The premise of the film finds the likable Joey (Jon Dore), an honest yet down-on-his-luck single dad in need of a pick-me-up after the wedding fiasco. He becomes part of a nasty, bitter plan hatched by his uncle Morty (David Paymer, giving Bernie Madoff a run for his money). Morty is the ultimate self-centered troll, a closet pyromaniac (“I love fires!”) and the only salvation in securing the $20,000 that Joey needs to buy new equipment. What? No crowdsourcing campaign for all the rich parents whose kids he entertained through the years? Instead, the writers go in another direction, pushing the burdens of Job (well, a friendly, somewhat enlightened, and uninsured variety) on the lad, by letting us know that his house has been turned over to the bank, his credit cards maxed out, that he’s behind on child support, and all his friends are broke. Yet, he still has a nice, recent vintage van to drive around, instead of a dilapidated piece of rust? Frankly, it looks like the film’s appeal seems to parallel its hero’s low credit rating.

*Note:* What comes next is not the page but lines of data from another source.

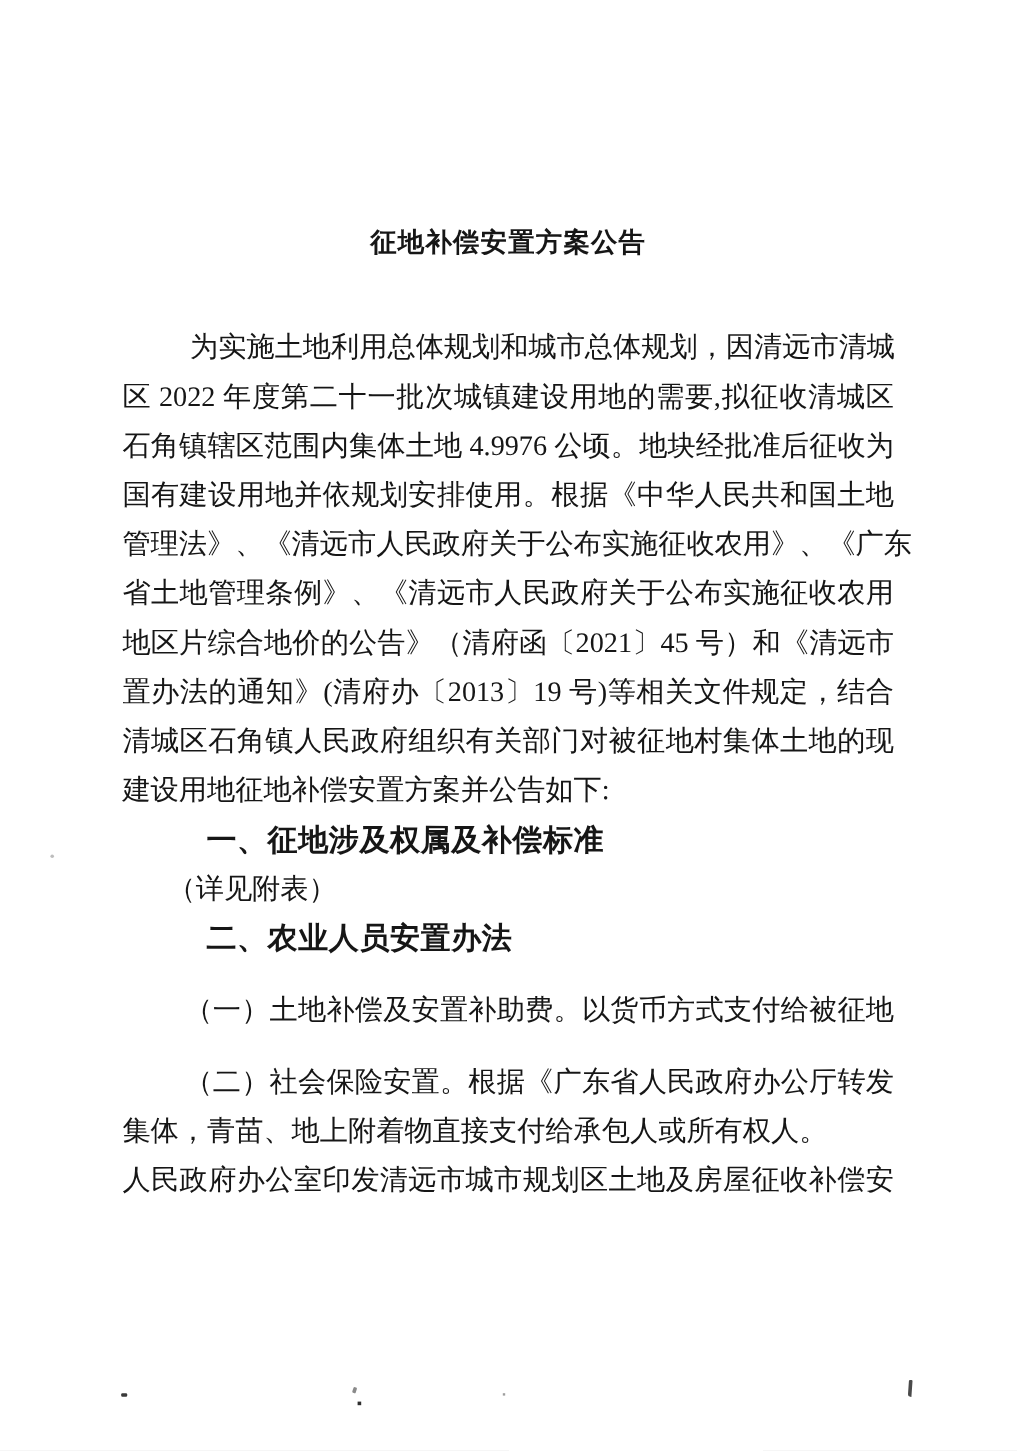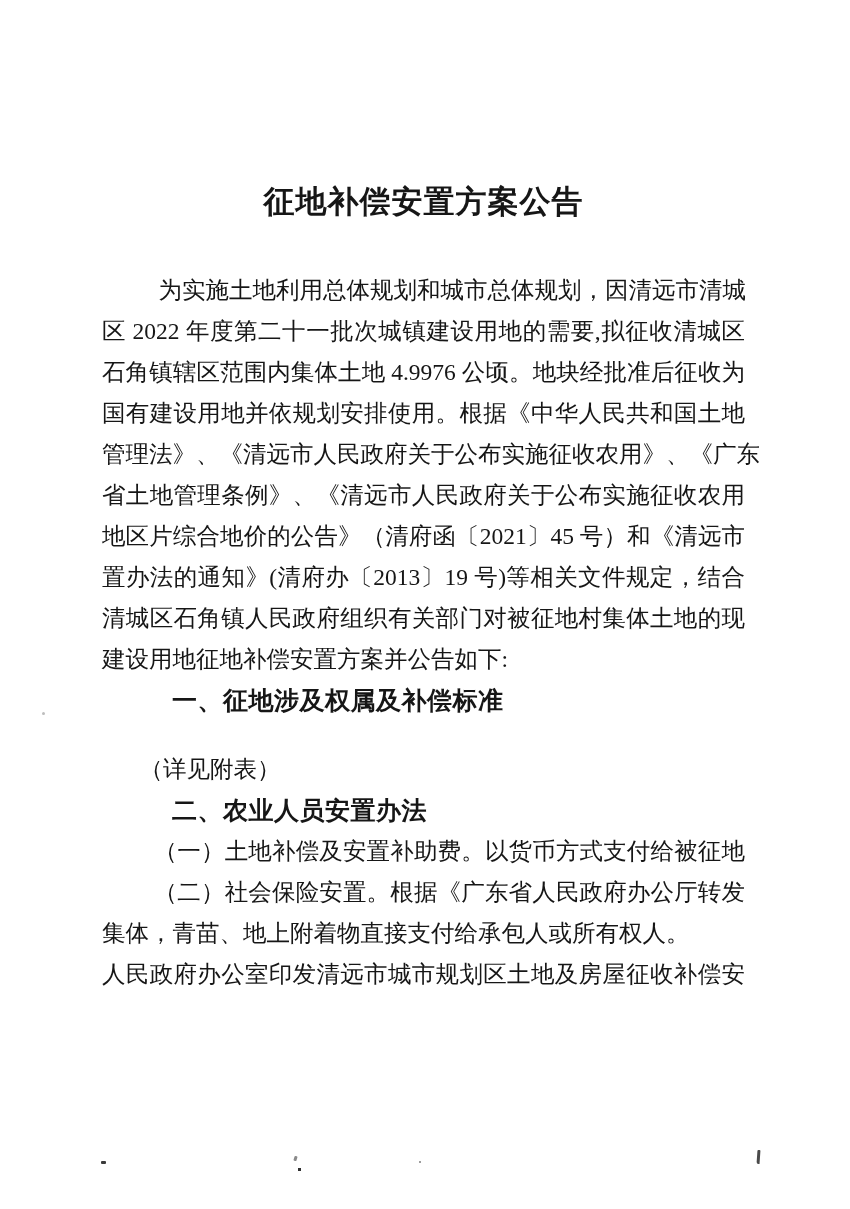--- a/index.html
+++ b/index.html
@@ -24,7 +24,7 @@
     height: 41px;
     line-height: 41px;
     text-align: center;
-    font-size: 31px;
+    font-size: 22px;
     font-weight: bold;
     letter-spacing: 1px;
     white-space: nowrap;

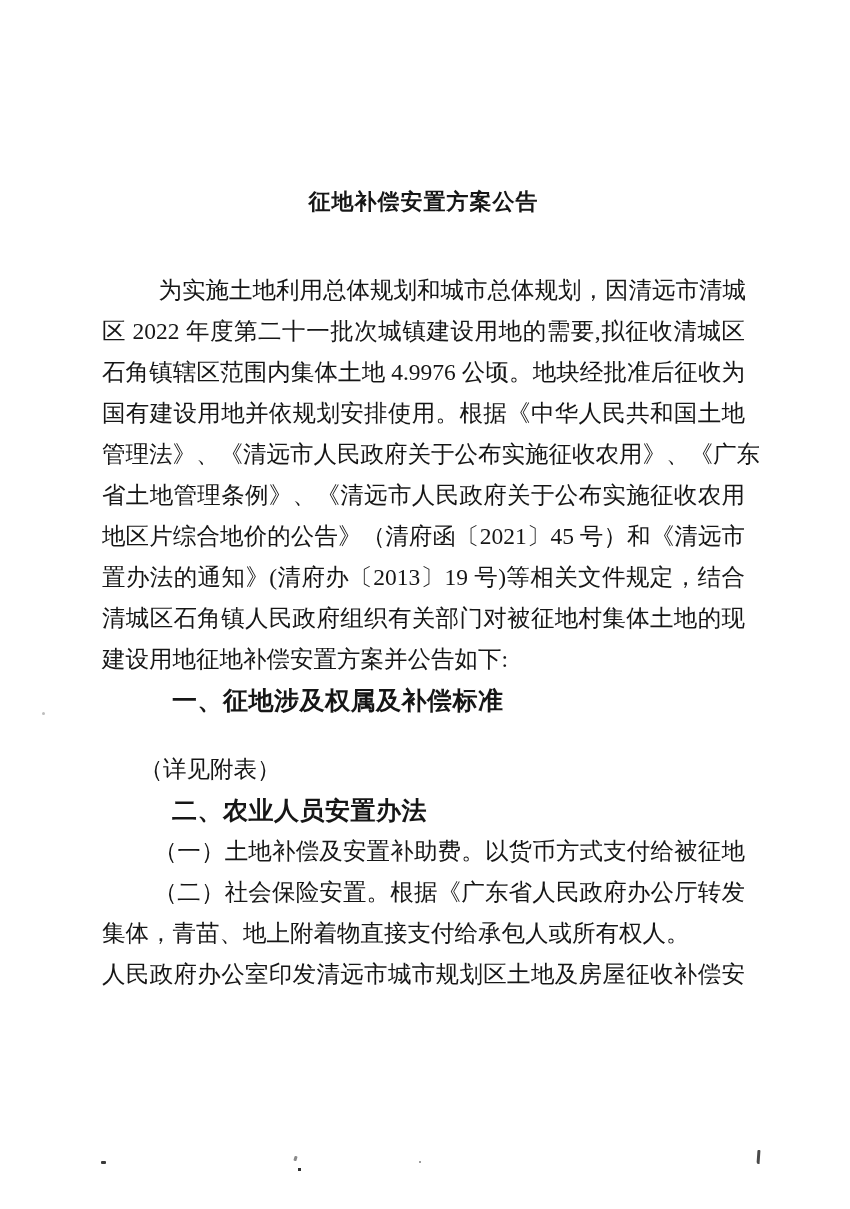--- a/index.html
+++ b/index.html
@@ -49,7 +49,7 @@
   }
   .ind-body   { text-indent: 2.4em; }
   .ind-2      { text-indent: 2.2em; }
-  .ind-paren  { text-indent: 1.6em; margin-top: 28px; }
+  .ind-paren  { text-indent: 1.6em; }
   .heading {
     font-family: "Liberation Sans", "DejaVu Sans", sans-serif;
     font-weight: bold;

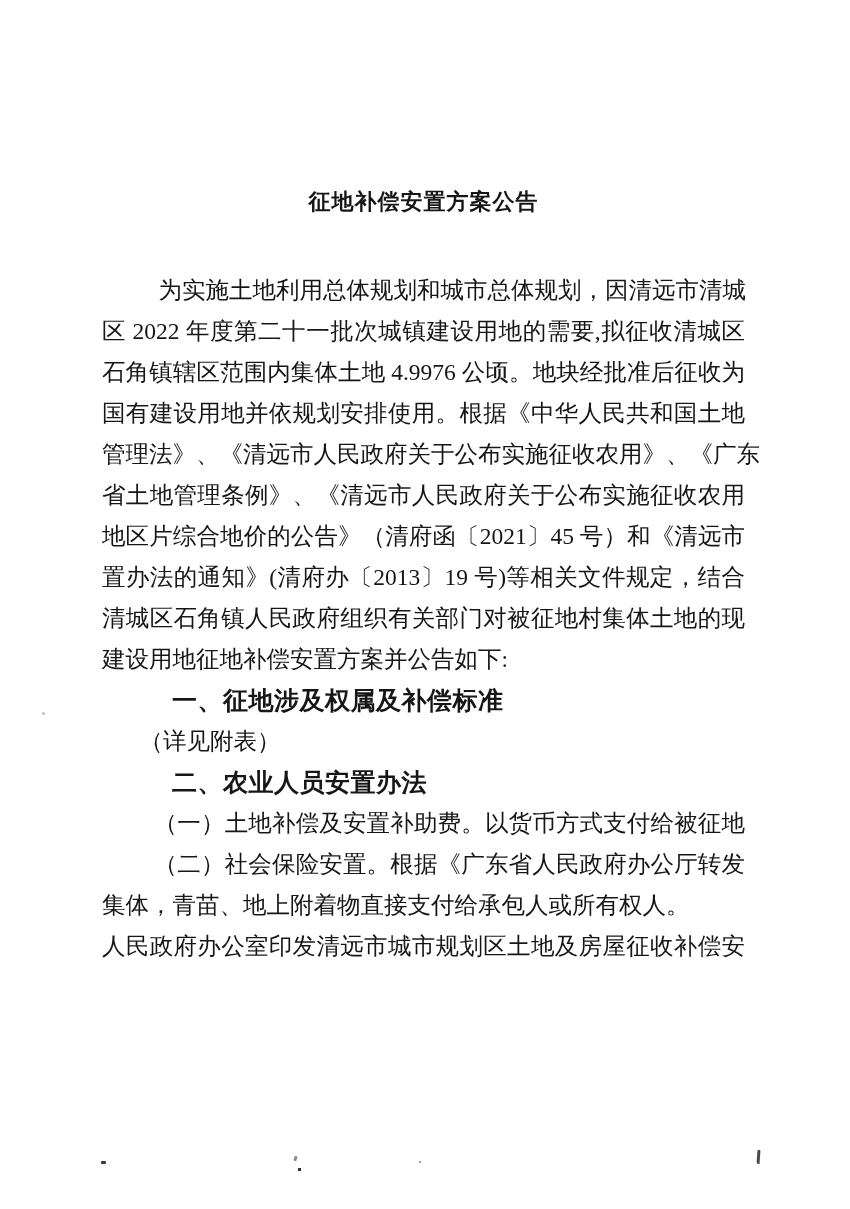--- a/index.html
+++ b/index.html
@@ -48,7 +48,7 @@
     text-align-last: justify;
   }
   .ind-body   { text-indent: 2.4em; }
-  .ind-2      { text-indent: 2.2em; }
+  .ind-2      { text-indent: 2.2em; margin-top: 19px; }
   .ind-paren  { text-indent: 1.6em; }
   .heading {
     font-family: "Liberation Sans", "DejaVu Sans", sans-serif;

So, with a daughter’s bat mitzvah weeks away (and presuming the snooty, now-rich ex-wife picking up the tab), the only silly solution is to pilfer grandma Rose’s pickle recipe. You expect and get the stereotypical set-ups, including the stack of overdue bills piled all-too-nicely on a small table in Joey’s modest apartment. Or the snobbish guy playing spoiling step-dad to Joey’s 13-year-old kid. I couldn’t find anything original going on here. The more I watched the film, the more agonizing the stereotypes became.
As for Grandma Rose (the stellar Lynn Cohen, who has seen much better scripts), she’s played as a vibrant woman stubbornly set in her own happy ways, running the deli with her late husband’s name, wisecracking with her three diverse wait staffers, and serving pickles widely appreciated by her Motor City customers. Despite the apparent disconnect between Rose and Joey, which includes a far-fetched scene involving a birthmark in a hidden body area, I found numerous other script problems surrounding the grandmother-grandson relationship.
When all else seems to fail, the plot detours to a local drug dealer who attempts to reverse engineer the pickle. Or having Joey’s idiot friend Ted (a somewhat funny Eric Edelstein) trying to pick granny’s little locked treasure chest or recipes.
Hijinks abound with other dreary ideas to find the gold at the end of the pickle rainbow, but instead the film tries to make fun of various Jewish traditions – the challah bread, a dreidel, the Sabbath candles and Kiddush cup in an effort to masquerade Ted as a rabbi. Believe me, the less you understand why, the better.
Alas, the downfall of each scene – as well as the film – are the stiff, wink-wink set-ups and the clownish, telegraphed punchlines. And those thoughtless continuity issues, such as when Rose is laid up, business at her deli literally disappears. Detroiters apparently can easily forget the mouth-watering pastrami sandwich. No homemade pickles, no hometown patrons.
And, this being a film shot in the seat of the U.S. auto industry, the requisite assembly line gets a cameo, as well as numerous shots of various local landmarks posted as shout outs to the possible out-of-state tourist who might wander toward Michigan. Toss in a psychic, a police bust, and some last-minute romance in this madcap mishmash, plus a dash of last-second remorse, and the film’s goofy menu turns stale.
Its table scraps tossed about in hope of striking a smile with some of its viewers, The Pickle Recipe leaves the laughs on the floor.
Elias Savada is a movie copyright researcher, critic, craft beer geek, and avid genealogist based in Bethesda, Maryland. He helps program the Spooky Movie International Movie Film Festival, and previously reviewed for Film Threat and Nitrate Online. He is an executive producer of the horror film German Angst and the new documentary Nuts! He co-authored, with David J. Skal, Dark Carnival: the Secret World of Tod Browning (the revised edition will be published in 2017 by Centipede Press).